Upon examination of the dead animal, I could see that the bullet had struck exactly where I’d aimed. The bullet had entered the left shoulder, shattered the humerus, took out the top of the heart and bottom of the lungs, then broke through a rib on the off side.
Bob Morrison, president of Taurus, and my guide Barry Botsell were with me. All of us were pretty dumb-founded at how quickly the big animal had gone down. I’ve had similar experiences with our copper bullets and once again, the TTSX performed above even my expectations. This incident demonstrated the tremendous killing power of the copper X Bullet technology, which is far greater than that of its lead-core counterparts.
As luck would have it, another hunter was using a competitor’s bonded lead-core bullet. He shot a nilgai at a similar range. The bullet’s impact was in almost exactly the same spot I hit mine. The competition’s lead-core bullet broke up on impact, failing to penetrate into the heart-lung area. It took several more shots over a period of time to finally put him down.
I’d like to point out that the same TTSX bullet I killed my nilgai with, also expands instantly on striking much smaller, thin-skinned game. The tip initiates expansion, creating the characteristic four-petal “X” pattern with invariant, consistent results. Just a small amount of opposing material is needed to initiate expansion with the TTSX, as opposed to the forced deformation required by lead-core bullets. This is a perfect example of Performance vs. Deformance. My personal choice is Per-formance!
Wishing you good hunting,
This year seems to be starting out at 110 miles per hour. I’d swear Christmas was only yesterday, and now we are looking toward spring. I will be glad to see green grass and colorful flowers. Our winter here in Utah has been unbelievable, but we are happy about the amount of moisture we have received. Our mountain snowpack is well above normal, which means drought is unlikely this year. That’s good news in a desert state that’s supposed to be the second driest in the country (only Nevada is drier).

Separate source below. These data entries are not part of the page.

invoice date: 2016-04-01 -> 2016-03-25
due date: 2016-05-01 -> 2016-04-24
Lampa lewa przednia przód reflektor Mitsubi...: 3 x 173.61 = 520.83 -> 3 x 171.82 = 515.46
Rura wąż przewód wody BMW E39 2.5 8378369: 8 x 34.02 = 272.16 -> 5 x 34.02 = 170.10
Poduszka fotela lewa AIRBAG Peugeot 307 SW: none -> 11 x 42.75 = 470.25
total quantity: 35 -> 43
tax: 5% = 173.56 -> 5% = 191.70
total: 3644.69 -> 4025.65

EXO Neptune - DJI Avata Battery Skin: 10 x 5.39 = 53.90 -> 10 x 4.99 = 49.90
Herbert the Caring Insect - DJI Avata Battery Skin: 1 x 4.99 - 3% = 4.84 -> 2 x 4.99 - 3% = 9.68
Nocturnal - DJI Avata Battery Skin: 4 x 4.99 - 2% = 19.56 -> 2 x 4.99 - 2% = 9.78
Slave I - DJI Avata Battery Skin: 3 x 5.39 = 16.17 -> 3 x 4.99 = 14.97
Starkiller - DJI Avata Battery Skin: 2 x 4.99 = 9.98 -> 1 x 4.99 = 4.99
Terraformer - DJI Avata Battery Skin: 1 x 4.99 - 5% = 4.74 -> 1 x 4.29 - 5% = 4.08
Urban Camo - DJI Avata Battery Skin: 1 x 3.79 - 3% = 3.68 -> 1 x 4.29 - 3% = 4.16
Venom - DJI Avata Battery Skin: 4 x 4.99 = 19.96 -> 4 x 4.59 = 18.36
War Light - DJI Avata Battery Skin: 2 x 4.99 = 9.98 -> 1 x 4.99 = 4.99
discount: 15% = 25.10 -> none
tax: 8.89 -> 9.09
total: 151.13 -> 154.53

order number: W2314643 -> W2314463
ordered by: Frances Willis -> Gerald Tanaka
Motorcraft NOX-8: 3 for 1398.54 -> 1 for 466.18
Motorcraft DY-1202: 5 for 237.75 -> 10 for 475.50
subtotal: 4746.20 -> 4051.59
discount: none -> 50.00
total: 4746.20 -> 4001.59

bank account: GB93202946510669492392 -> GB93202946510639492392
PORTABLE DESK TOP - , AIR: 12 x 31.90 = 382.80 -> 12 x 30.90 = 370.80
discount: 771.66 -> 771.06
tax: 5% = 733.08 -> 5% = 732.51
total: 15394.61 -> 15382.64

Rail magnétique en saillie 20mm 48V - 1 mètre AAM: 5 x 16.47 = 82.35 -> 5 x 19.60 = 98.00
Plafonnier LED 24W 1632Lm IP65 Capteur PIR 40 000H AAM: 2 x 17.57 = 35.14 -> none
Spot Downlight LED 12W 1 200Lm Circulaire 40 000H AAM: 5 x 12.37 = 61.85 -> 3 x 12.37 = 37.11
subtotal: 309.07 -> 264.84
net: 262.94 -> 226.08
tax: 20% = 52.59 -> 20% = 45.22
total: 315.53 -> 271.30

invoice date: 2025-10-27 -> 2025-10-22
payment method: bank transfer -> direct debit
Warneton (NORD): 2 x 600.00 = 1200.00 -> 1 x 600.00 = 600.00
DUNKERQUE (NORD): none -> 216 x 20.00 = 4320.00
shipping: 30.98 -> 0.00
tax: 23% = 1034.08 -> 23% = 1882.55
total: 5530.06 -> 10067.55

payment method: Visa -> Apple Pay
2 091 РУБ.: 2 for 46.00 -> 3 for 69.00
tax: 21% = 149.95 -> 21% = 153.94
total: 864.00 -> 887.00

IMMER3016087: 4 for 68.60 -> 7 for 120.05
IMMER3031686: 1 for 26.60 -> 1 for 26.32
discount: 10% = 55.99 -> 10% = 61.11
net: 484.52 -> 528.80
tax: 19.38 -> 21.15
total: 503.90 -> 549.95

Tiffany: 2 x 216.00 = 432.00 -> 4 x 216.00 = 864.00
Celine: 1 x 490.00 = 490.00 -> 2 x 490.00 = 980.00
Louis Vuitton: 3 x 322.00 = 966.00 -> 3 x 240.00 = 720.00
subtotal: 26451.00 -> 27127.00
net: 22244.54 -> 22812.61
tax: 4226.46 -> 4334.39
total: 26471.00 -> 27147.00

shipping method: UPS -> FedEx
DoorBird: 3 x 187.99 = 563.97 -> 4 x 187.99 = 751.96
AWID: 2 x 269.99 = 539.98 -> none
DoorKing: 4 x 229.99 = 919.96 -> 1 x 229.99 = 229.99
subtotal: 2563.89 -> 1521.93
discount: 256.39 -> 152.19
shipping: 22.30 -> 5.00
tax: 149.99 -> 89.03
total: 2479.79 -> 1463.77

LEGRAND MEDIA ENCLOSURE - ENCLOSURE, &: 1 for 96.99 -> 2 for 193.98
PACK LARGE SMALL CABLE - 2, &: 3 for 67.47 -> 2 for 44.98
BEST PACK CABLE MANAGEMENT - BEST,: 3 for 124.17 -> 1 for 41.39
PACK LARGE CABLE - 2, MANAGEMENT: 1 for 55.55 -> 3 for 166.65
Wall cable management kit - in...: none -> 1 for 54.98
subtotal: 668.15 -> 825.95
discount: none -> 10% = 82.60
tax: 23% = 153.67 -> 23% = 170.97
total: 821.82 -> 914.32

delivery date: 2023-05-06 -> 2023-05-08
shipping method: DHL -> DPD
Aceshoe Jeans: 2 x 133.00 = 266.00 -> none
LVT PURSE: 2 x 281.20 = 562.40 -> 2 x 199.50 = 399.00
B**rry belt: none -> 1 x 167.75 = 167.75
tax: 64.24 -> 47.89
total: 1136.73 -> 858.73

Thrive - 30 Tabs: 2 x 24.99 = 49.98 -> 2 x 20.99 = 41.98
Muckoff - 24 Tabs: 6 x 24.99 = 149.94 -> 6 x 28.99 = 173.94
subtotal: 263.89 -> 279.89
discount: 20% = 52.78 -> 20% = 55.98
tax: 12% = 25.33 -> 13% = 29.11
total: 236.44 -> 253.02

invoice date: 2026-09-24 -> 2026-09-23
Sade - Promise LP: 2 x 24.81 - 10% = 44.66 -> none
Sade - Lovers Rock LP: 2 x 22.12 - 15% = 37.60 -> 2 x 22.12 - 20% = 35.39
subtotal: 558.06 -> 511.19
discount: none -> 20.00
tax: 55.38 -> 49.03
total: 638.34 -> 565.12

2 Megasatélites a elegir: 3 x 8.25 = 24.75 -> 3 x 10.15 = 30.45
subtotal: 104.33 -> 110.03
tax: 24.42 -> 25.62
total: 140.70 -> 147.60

We just finished a consumer show here in Utah called the Western Hunting Conservation Expo. It was another great show and a lot was accomplished to further enhance wildlife here in Utah. The last night of the show, a dinner/auction was held at which many Utah wildlife conservation tags were auctioned off. Bids on some of the tags were mind-blowing. For instance, the statewide mule deer tag went for $205,000. The Statewide elk and Rocky Mountain Bighorn tags sold for $110,000 apiece. The winning bid for the Statewide Desert Bighorn permit was $65,000, while the Statewide moose tag went for $27,000, Two Henry Mountains deer tags were auctioned. One brought in $90,000, and the other netted $87,500.
All the money from these tags will go back to enhancing wildlife here in Utah. For that, we are very grateful to the successful bidders. Without this kind of money, wildlife growth in Utah would not be as successful as it is. Also, attendees at the show could purchase a $5.00 chance to draw a prized conservation tag for the animal or Utah hunting area of their choice. A lot of people took the opportunity to try and draw this tag. The event provided an inexpensive chance to draw that tag of a lifetime.
Last September, Denny Austad, who lives in neighboring Idaho, shot a world record Rocky Mountain elk (aka the Spyder Bull) while hunting on public land here in Utah. Mr. Austad is a highly ethical hunter who gives a lot back to the sport. We congratulate him on a tremendous trophy—which, by the way, was taken with a 168-grain .308 Barnes Tipped TSX. The bullet was fired from the .300 Austad II, a cartridge he developed.
Approximately 100 other hunters who paid $280 apiece for their elk tags were also hoping to get this magnificent bull last year. He was photographed and caught on video prior to the 2008 hunting season by many, so his existence was well known. Then, just before the season opened, he disappeared as if he had vanished into thin air. He survived through the archery and rifle seasons. Just a few days before the muzzleloader season ended, Denny was able to connect and the magnificent bull was taken on public land.
People from all walks of life have taken great trophies in Utah. In 2003, a coal miner killed the then-new Utah state record elk. Then a high-school teacher killed the next state record elk in 2005. NBA great Karl Malone shot an even bigger bull—yet another new state record—in 2007.
While most people can’t afford to pay high prices for hunting tags, we appreciate the ways we benefit from the sale of a few higher priced tags. Thanks to the state of Utah allowing hunters to bid on tags as mentioned above, our Utah hunting is the best in the nation because that money goes directly back to wildlife. The average hunter can take a record-book animal on public land if he or she chooses to put the necessary time and effort into the hunt. Many everyday sportsmen have the chance to shoot world-class trophies here in Utah, thanks to all the money that’s being put back into wildlife.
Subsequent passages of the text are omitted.